Isu lain adalah makanan olahan. Ini kritis sekali karena makanan olahan ini banyak menggunakan bahan tambahan atau bahan pembantu yang kadang berasal dari hewan. Nah di sini lah peran institusi sertifikasi Halal, untuk memeriksa asal muasal seluruh komposisi bahan makanan olahan. Tapi, kabar baiknya, sekarang sudah mulai banyak industri makanan multinasional yang memiliki produk Halal. Misalnya industri aroma, pewarna, emulsifier, produk coklat, produk susu dan turunannya, serta bumbu masak. Sehingga konsumen muslim di Eropa saat ini tidak perlu terlalu khawatir seperti dulu. Ya, memang sih masih ada beberapa komposisi yang perlu diwaspadai seperti misalnya gelatin, kaldu bubuk,pewarna, dan beberapa kode E. tapi itu semua tidak boleh membuat kita takut dan bersikap antipati. Justru kita harus mencari tahu tentang itu semua.

 

Ya, sebenarnya saat ini kita perlu membuka mata dan mengapresiasi negara muslim yang berusaha melindungi warga negaranya. Mengapresiasi orang-orang yang mau bersusah payah melindungi hak konsumen muslim dimanapun mereka berada. Kedua hal tersebut adalah faktor utama yang mendorong pertumbuhan industri makanan halal, terutama di Eropa.

Ini adalah ladang dakwah jihad yang tricky tapi penting. Tricky karena banyak perbedaan pendapat dan multidisplin. Penting karena makan bukan hanya urusan perut, tapi juga jiwa.

 

Akhir kata, saya ingin mencuplik abstrak yang dipresentasikan oleh pak bos di sebuah konferensi Halal di Turki tahun 2016 lalu.

 

Manufacture and Trade Problems in Europe in regard with Halal Aspect

Since most of the company were built many decades ago, when the halal awareness is not yet emerged, the system are mostly unfriendly to halal. The company needs to adapt and learn a lot about halal. For example, building new production line, creating new cleaning facilities or weighing equipment, also need to socialize a halal procedure for all the stakeholders.
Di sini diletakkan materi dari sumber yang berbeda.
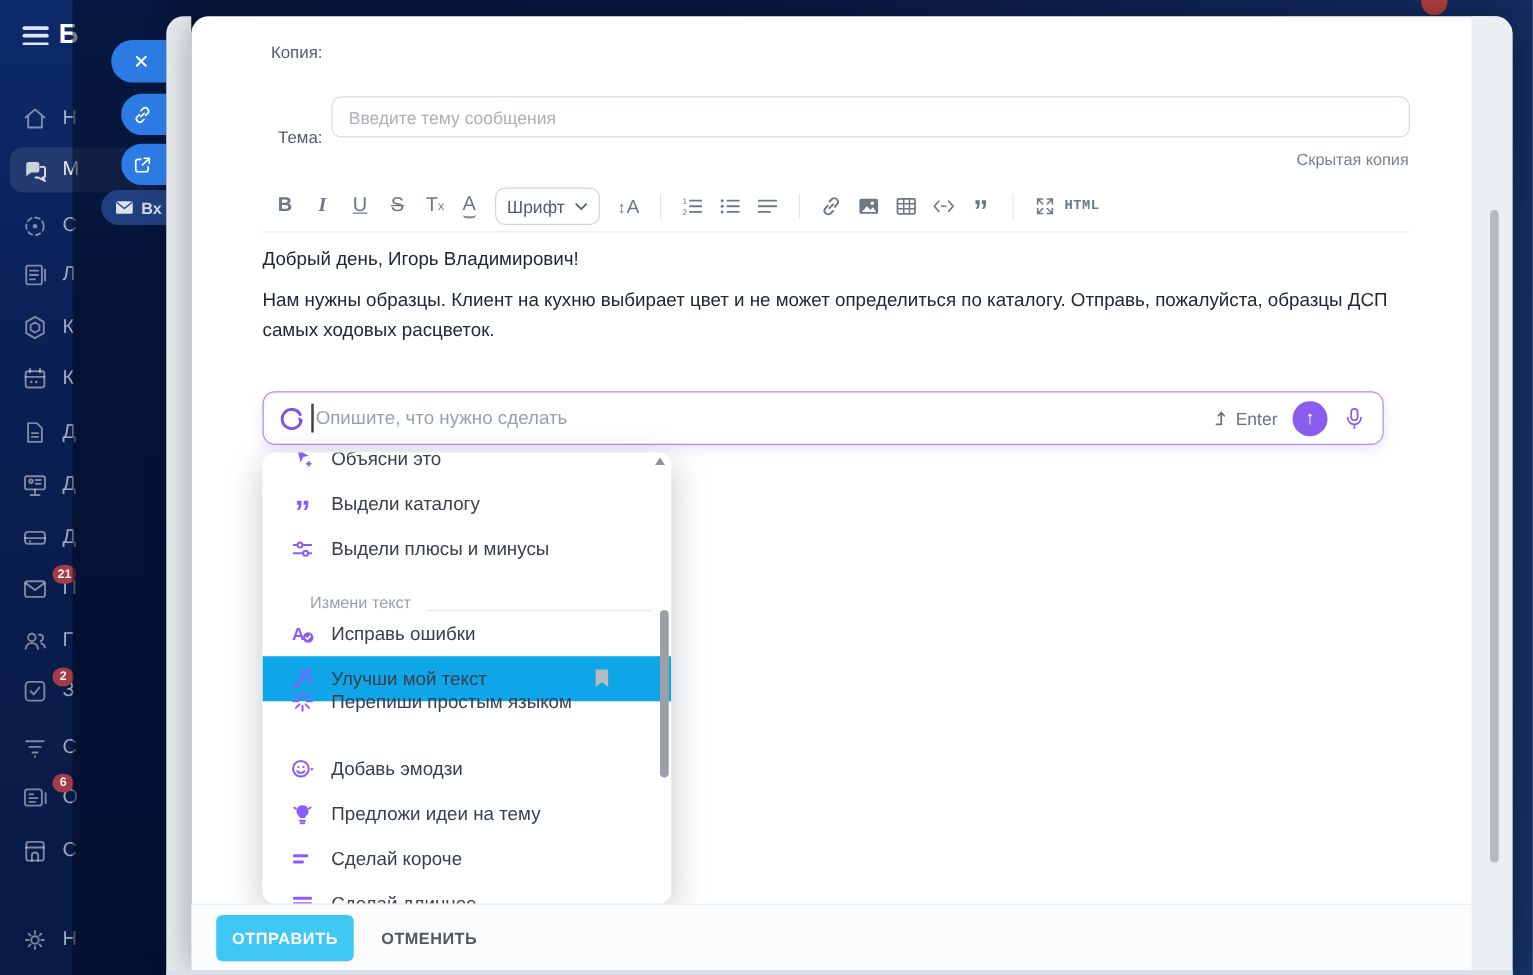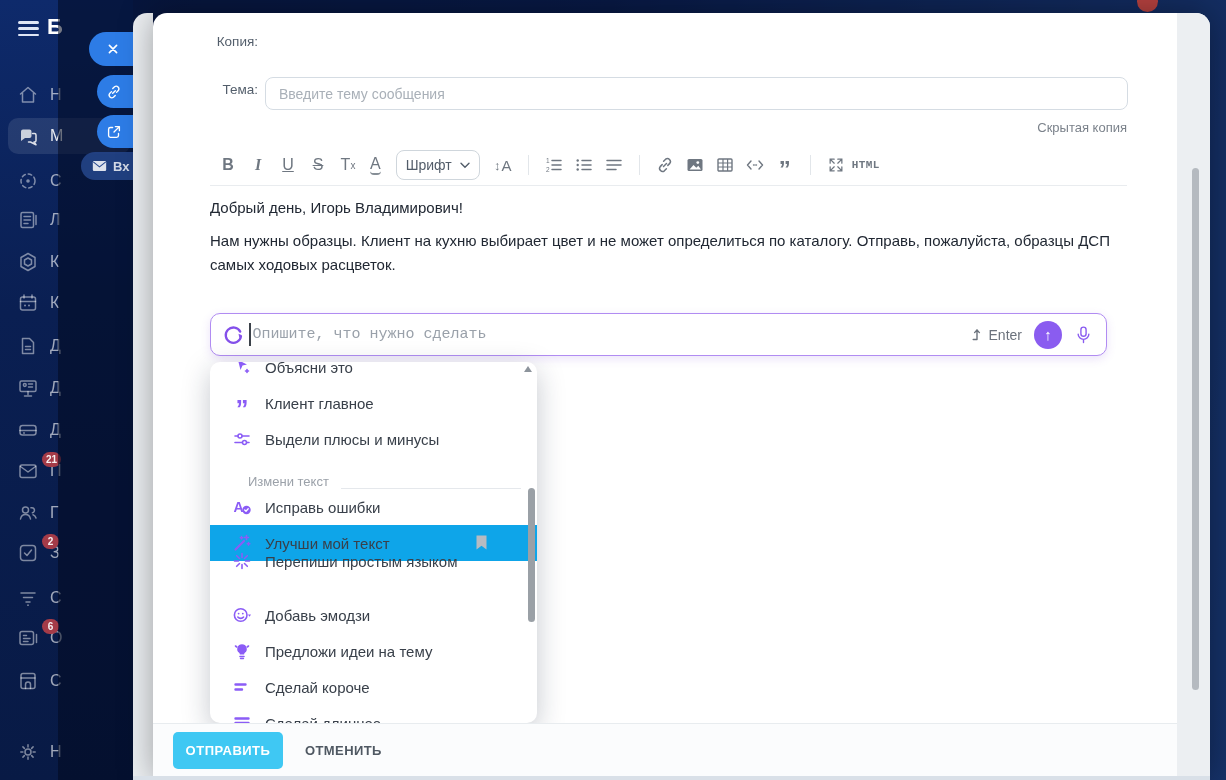"Тема:" .lbl-subj { top: 60px -> 80px }
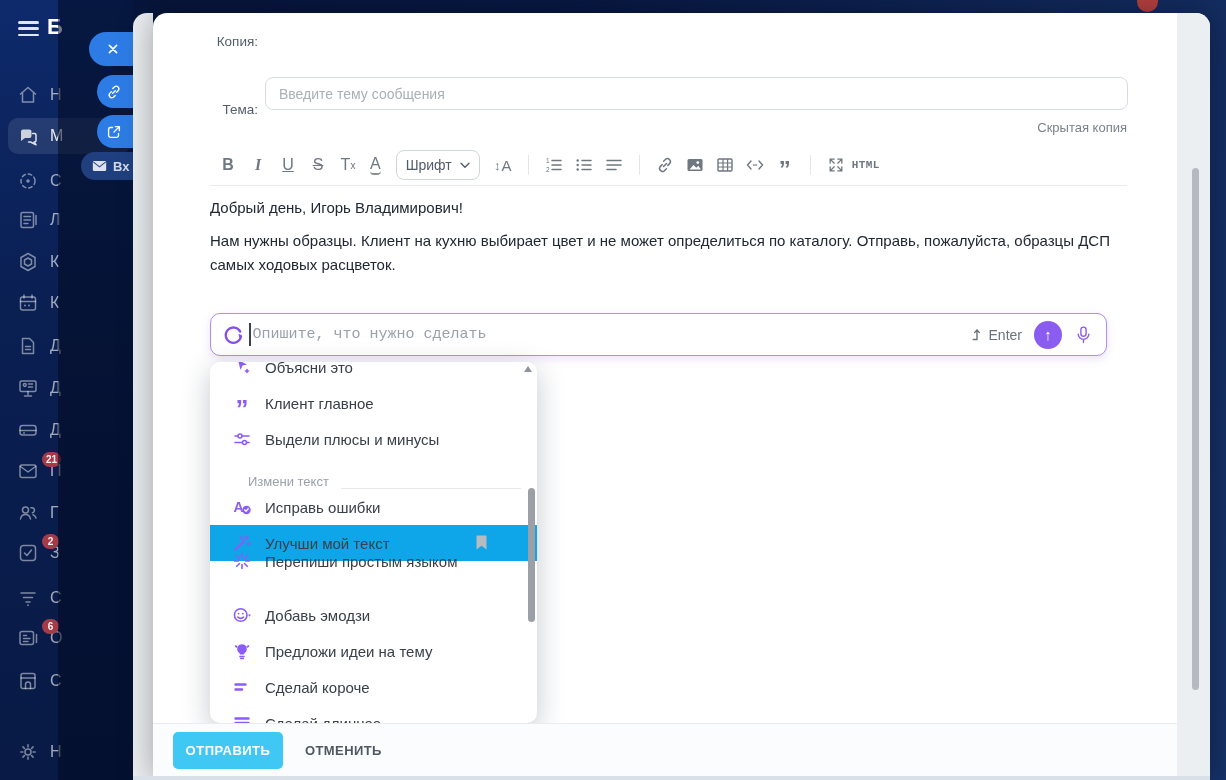"Опишите, что нужно сделать" .ai-ph { font-family: Liberation Mono, monospace -> none }
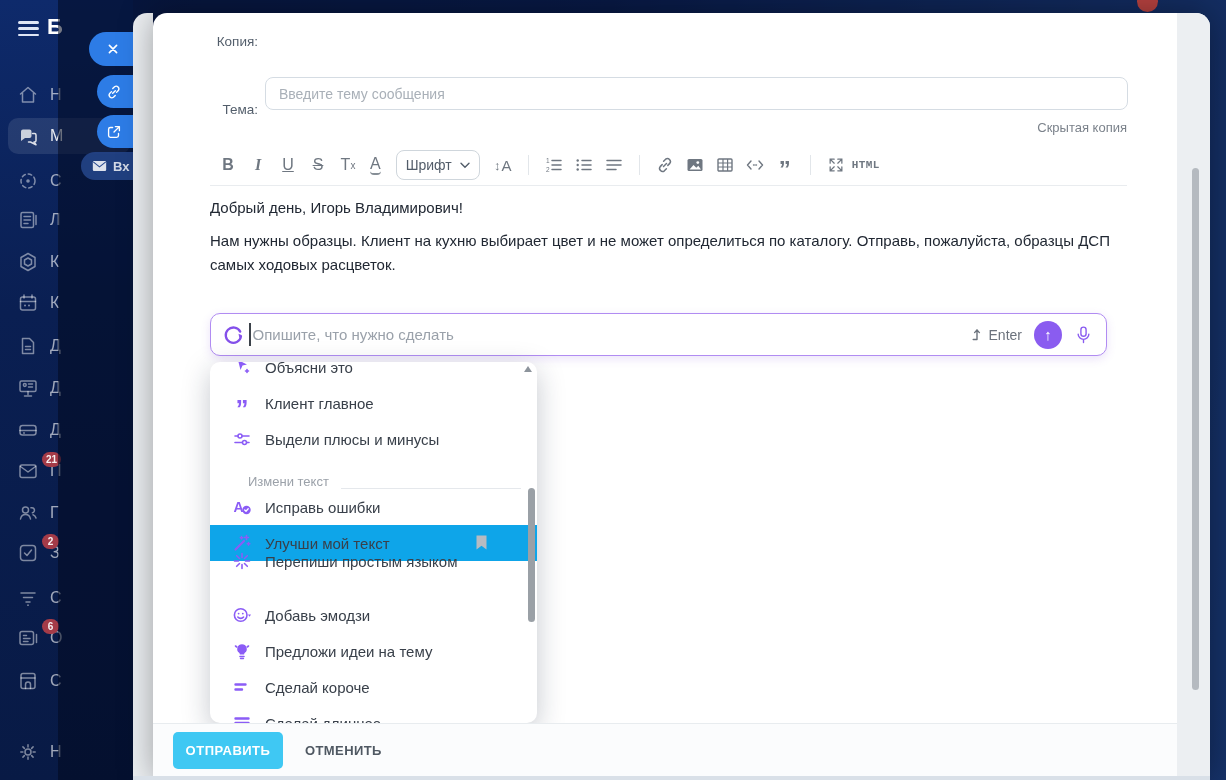"Клиент главное" span.dd-label { text: Клиент главное -> Выдели каталогу }
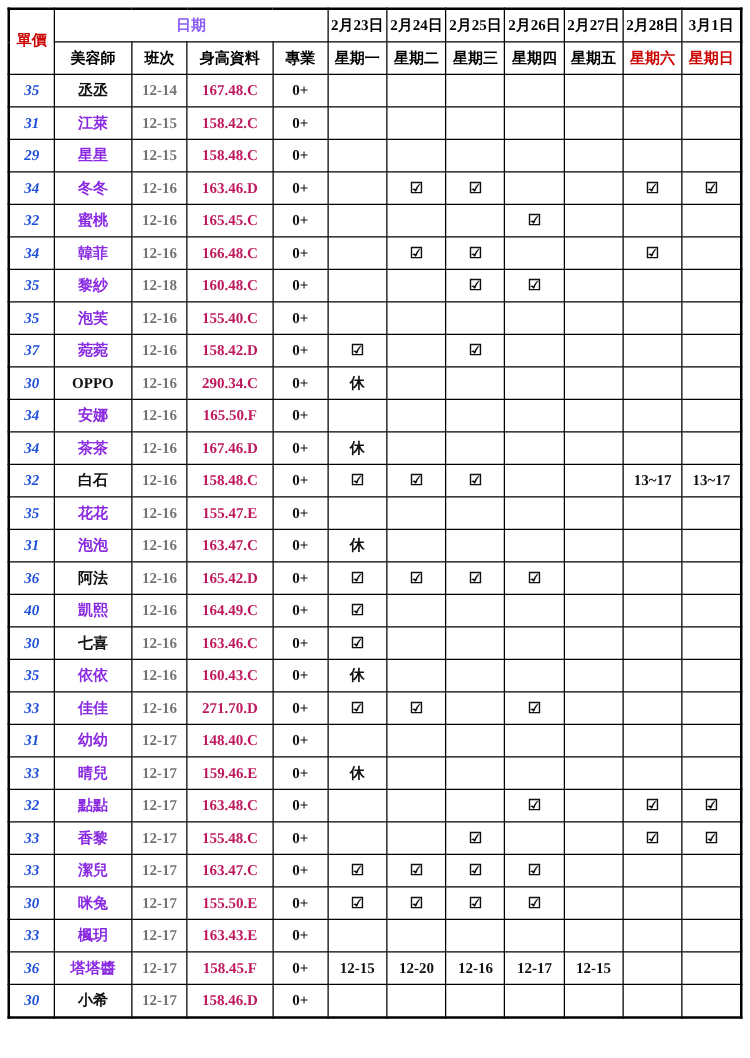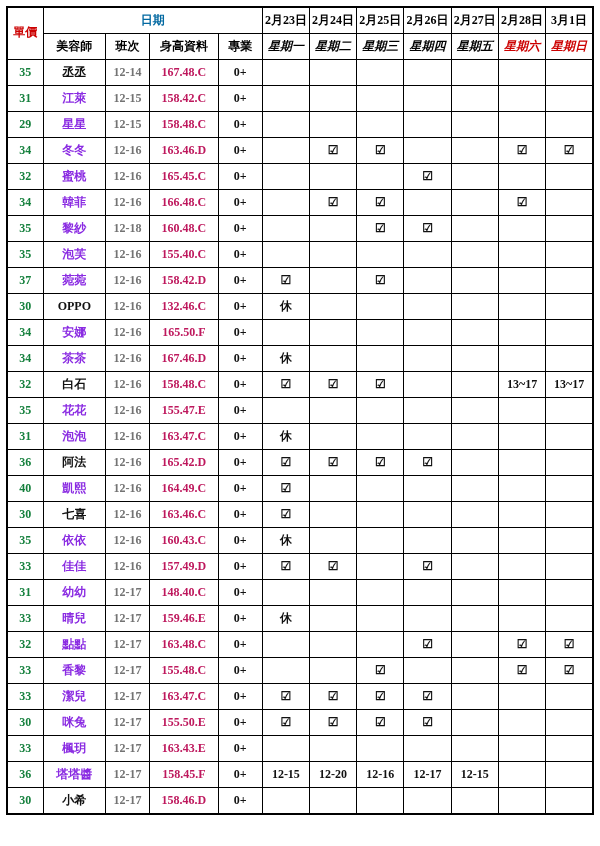"日期" .hdr-date { color: #0369a1 -> #8b5cf6 }
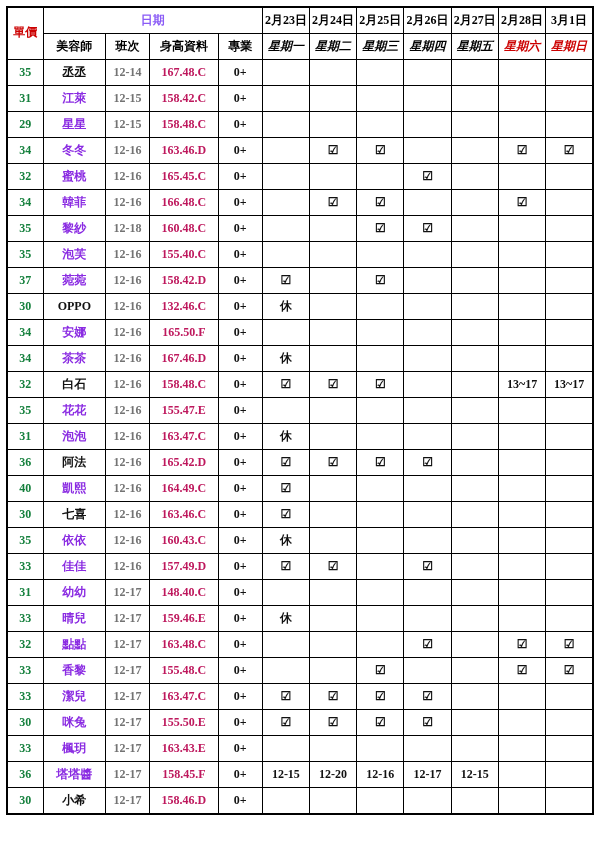"星期一" .hdr-wcell { font-style: italic -> none }
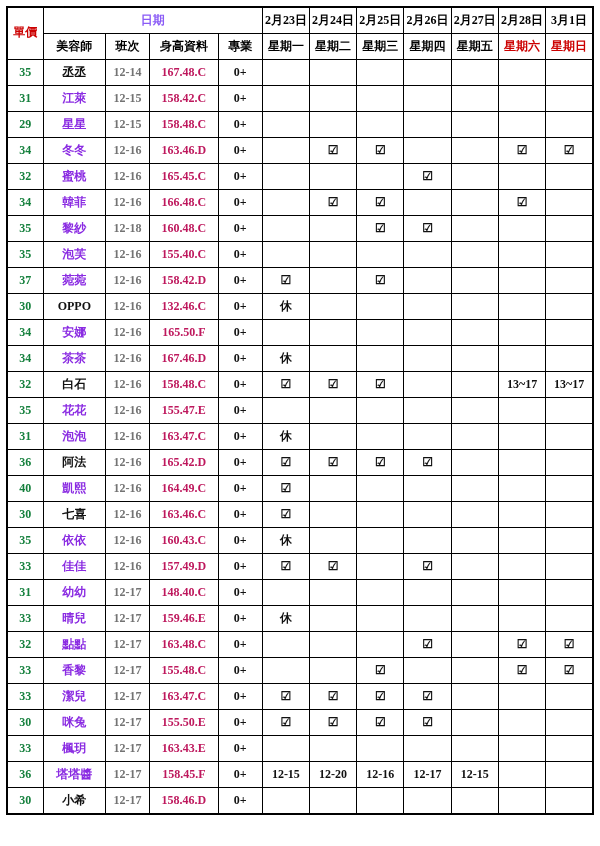"35" .price { color: #15803d -> #1d4ed8; font-style: none -> italic }
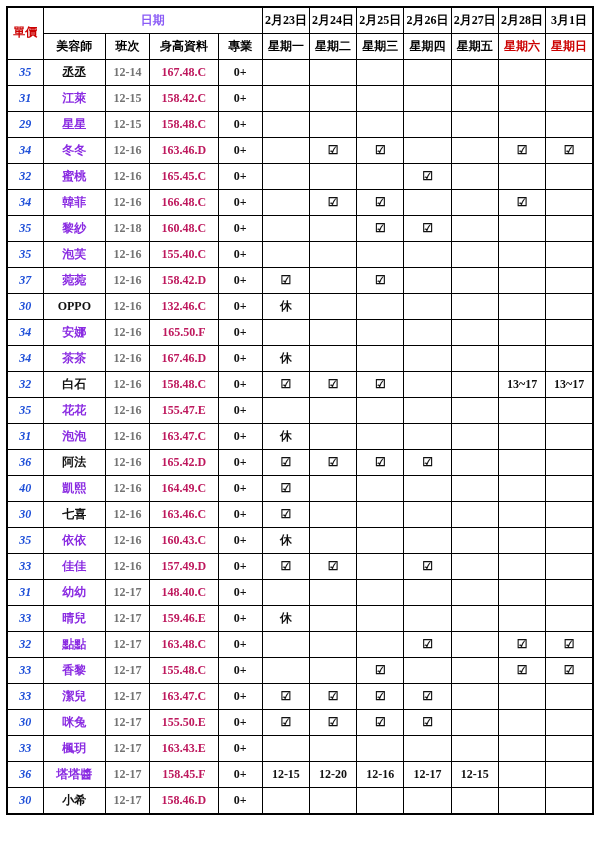"132.46.C" td.bodydata { text: 132.46.C -> 290.34.C }
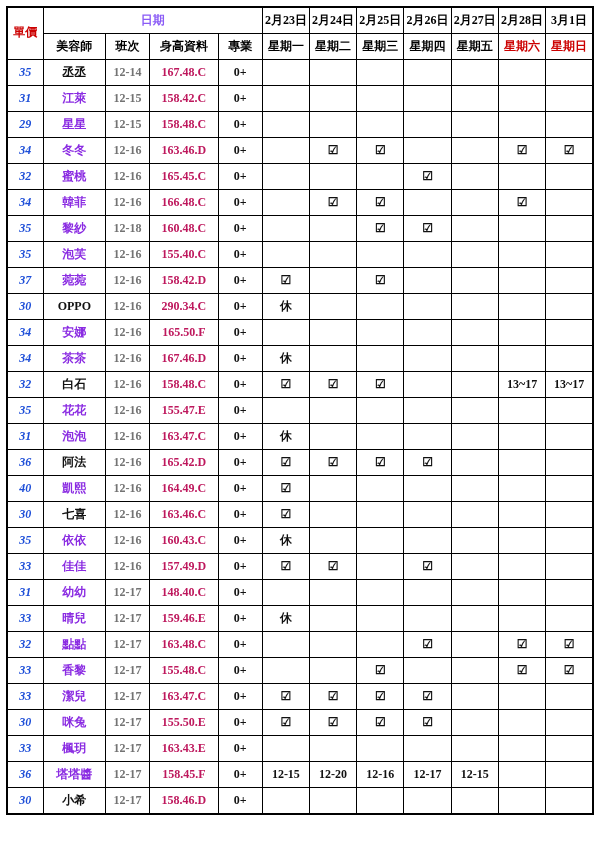"157.49.D" td.bodydata { text: 157.49.D -> 271.70.D }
This is a big yet significant job that is still ongoing process. The main problem is that halal food is recognized only for moslem. In the other hand, they are not consuming halal food as a main need, thus they do not understand the divine message of consuming halal. In the next level, halal requirement will reach other issue. Such as cosmetic and pharmaceutical product, travel and service, also the financial.